除了更高的灵活性和便利性之外,与类似的 $text 查询相比, MongoDB Search 还具有显着的性能优势。考虑对 sample_mflix.movies集合进行查询,以检索2000 和 2010 之间上映的喜剧类型电影,plot字段中包含“poet”。

运行以下查询:

Text Index
MongoDB搜索索引
db.movies.aggregate([
{
$match: {
year: {$gte: 2000, $lte: 2010},
$text: { $search: "poet" },
genres : { $eq: "Comedy" }
}
},
{ "$sort": { "year": 1 } },
{
"$limit": 3
},
{
"$project": {
"_id": 0,
"title": 1,
"genres": 1,
"plot": 1,
"year": 1
},
}
])
db.movies.aggregate([
{
"$search": {
"compound": {
"filter": [{
"range": {
"gte": 2000,
"lte": 2010,
"path": "year"
}
},
{
"text": {
"path": "plot",
"query": "poet"
}
},
{
"text": {
"path": "genres",
"query": "comedy"
}
}]
}
}
},
{ "$sort": { "year": 1 } },
{
"$limit": 3
},
{
"$project": {
"_id": 0,
"title": 1,
"genres": 1,
"plot": 1,
"year": 1
}
}
])

这两个查询都将返回以下三个文档。

{
year: 2000,
plot: 'A film poem inspired by the Peruvian poet Cèsar Vallejo. A story about our need for love, our confusion, greatness and smallness and, most of all, our vulnerability. It is a story with many...',
genres: [ 'Comedy', 'Drama' ],
title: 'Songs from the Second Floor'
},
{
plot: 'When his mother, who has sheltered him his entire 40 years, dies, Elling, a sensitive, would-be poet, is sent to live in a state institution.
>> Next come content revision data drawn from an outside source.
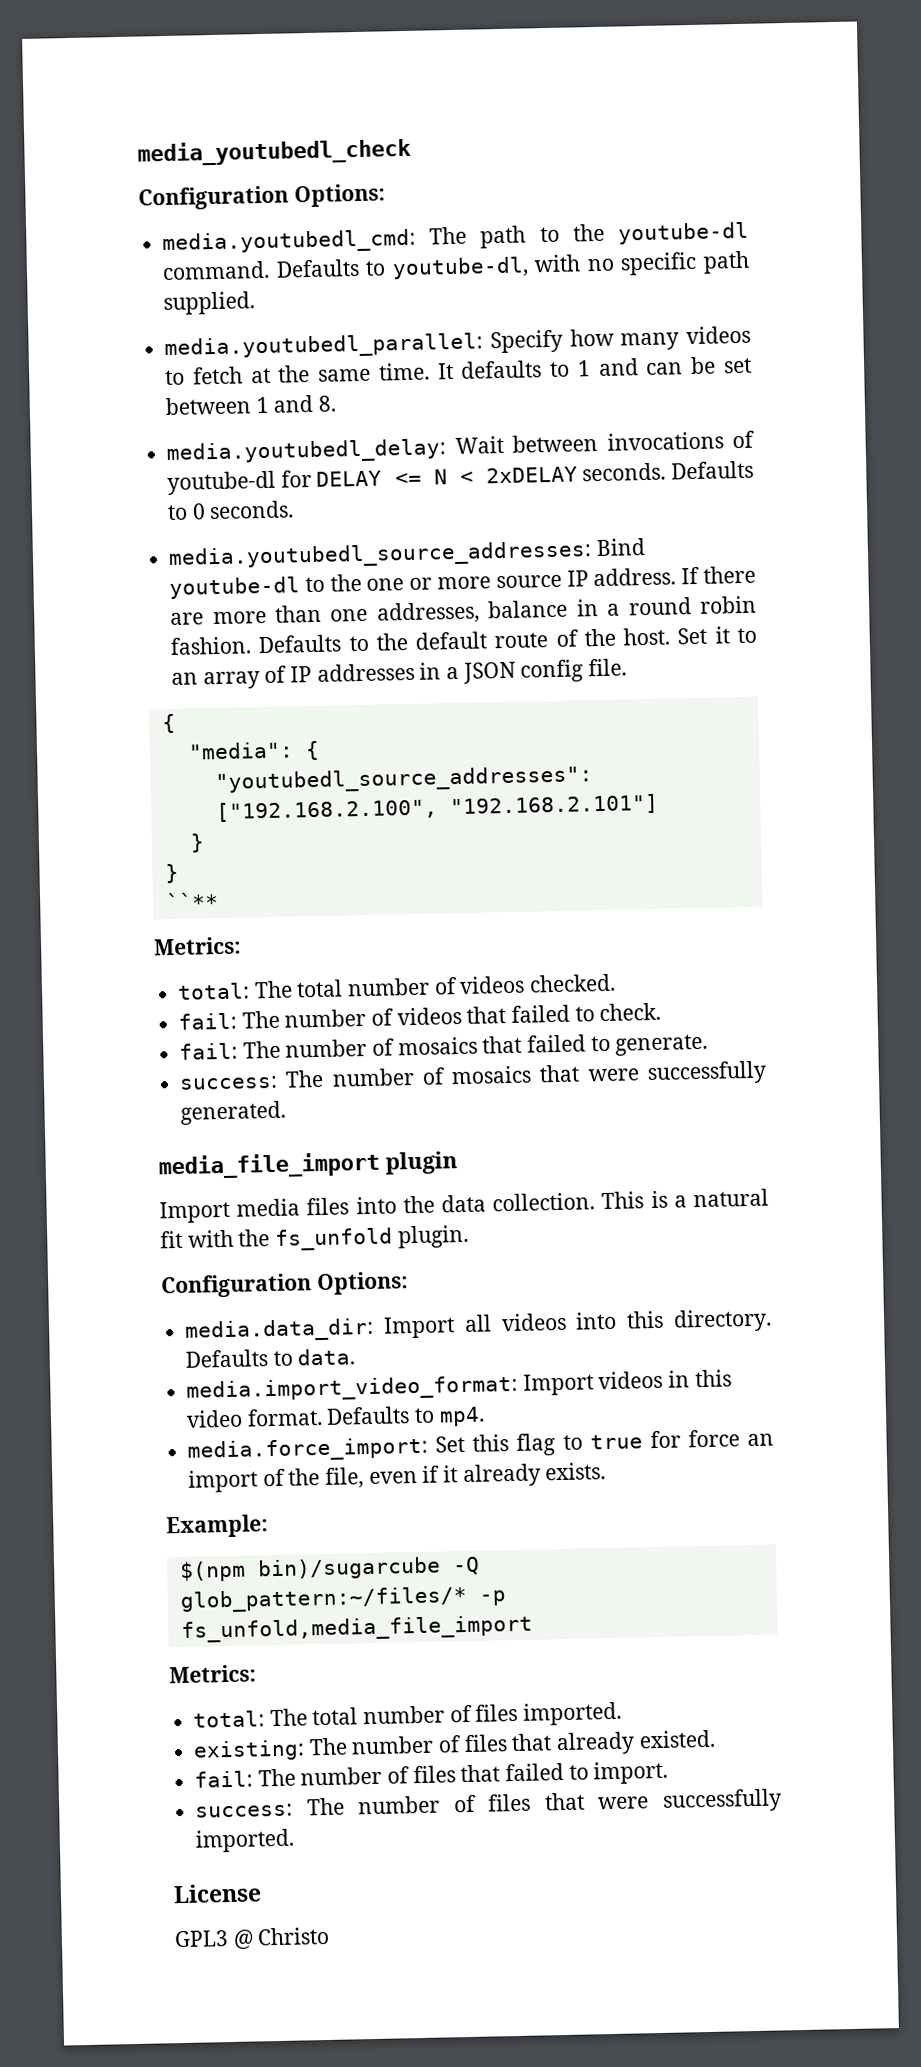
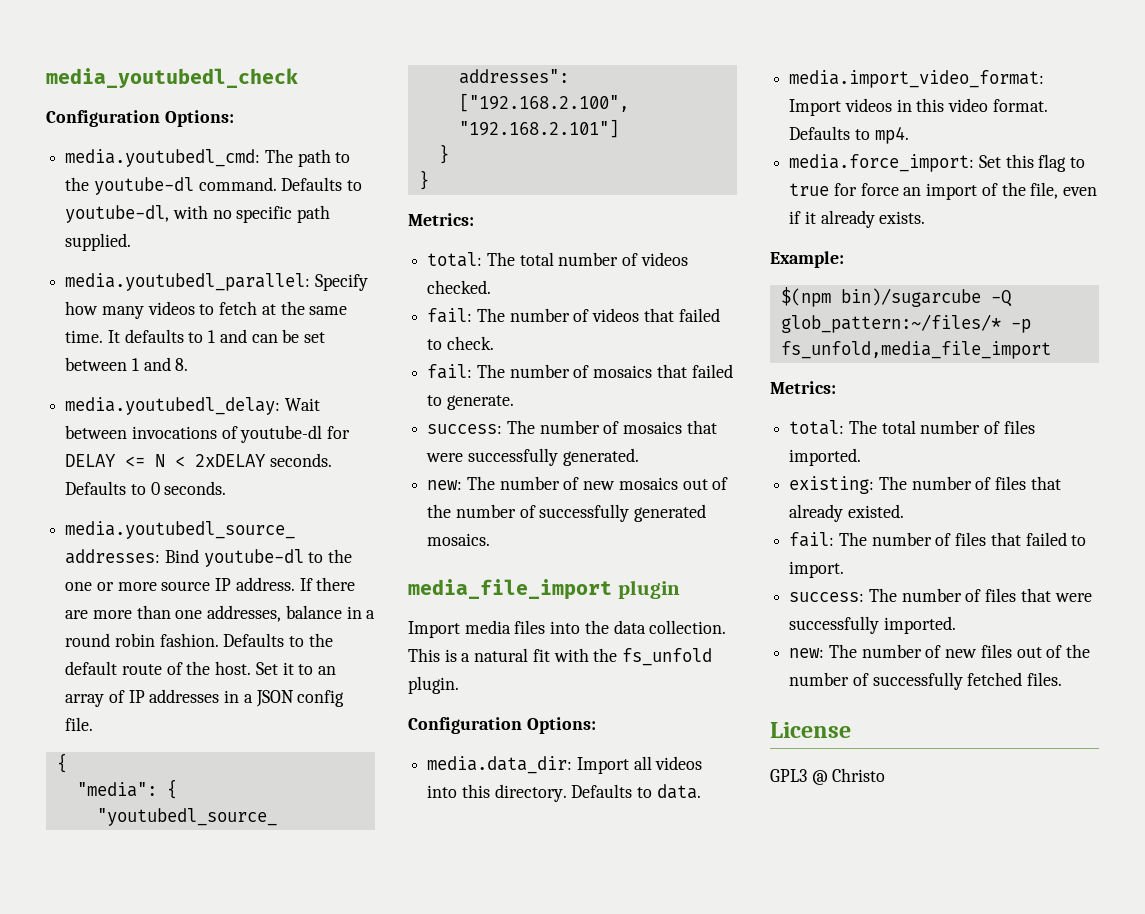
- ``**
+ new: The number of new mosaics out of the number of successfully generated mosaics.
+ new: The number of new files out of the number of successfully fetched files.

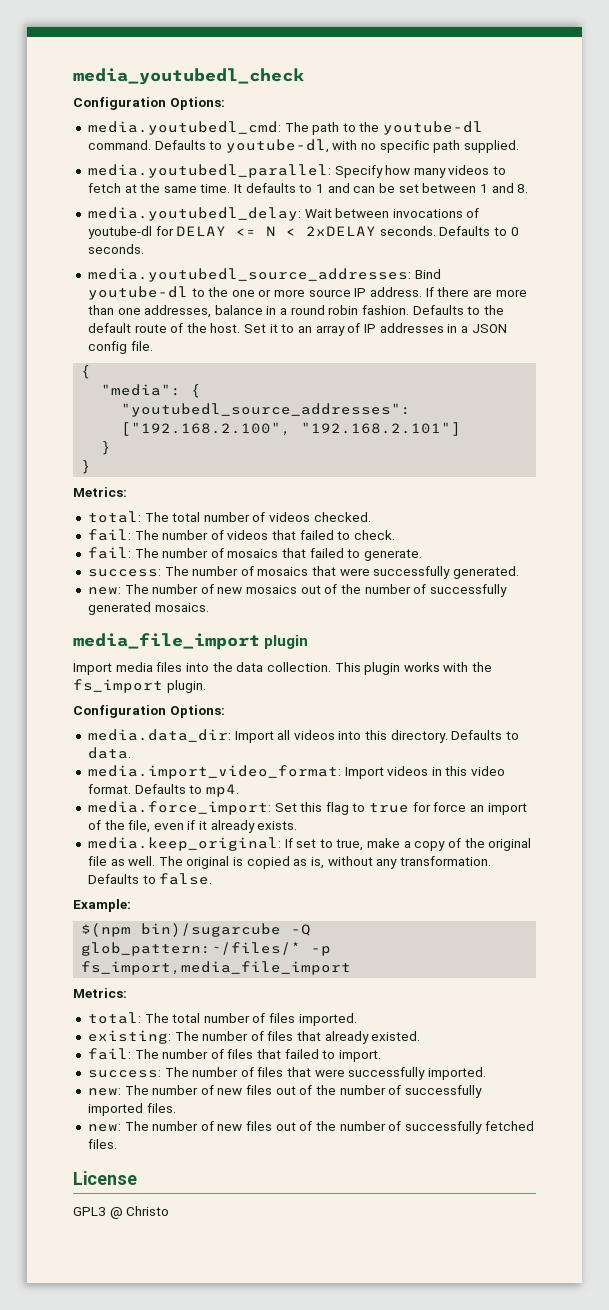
- This is a natural fit with the fs_unfold plugin.
+ This plugin works with the fs_import plugin.
+ media.keep_original: If set to true, make a copy of the original file as well. The original is copied as is, without any transformation. Defaults to false.
- $(npm bin)/sugarcube -Q glob_pattern:~/files/* -p fs_unfold,media_file_import
+ $(npm bin)/sugarcube -Q glob_pattern:~/files/* -p fs_import,media_file_import
+ new: The number of new files out of the number of successfully imported files.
There he meets Kjell Bjarne, a gentle giant and...',
genres: [ 'Comedy', 'Drama' ],
title: 'Elling',
year: 2001
},
{
plot: 'Heart-broken after several affairs, a woman finds herself torn between a Poet and a TV Host.',
genres: [ 'Comedy', 'Romance', 'Drama' ],
title: 'Easy',
year: 2003
}

Although $text is adequate for simple, narrow searches such as this, as the size of the datasets and breadth of your queries increases, the performance advantages of $search will significantly improve the responsiveness of your applications. We recommend that you use a MongoDB Search query through the $search aggregation pipeline stage.

  • To learn more about MongoDB Search queries, see Queries and Indexes.

  • MongoDB University 提供有关优化 MongoDB 性能的免费课程。 要了解更多信息,请参阅监控和见解。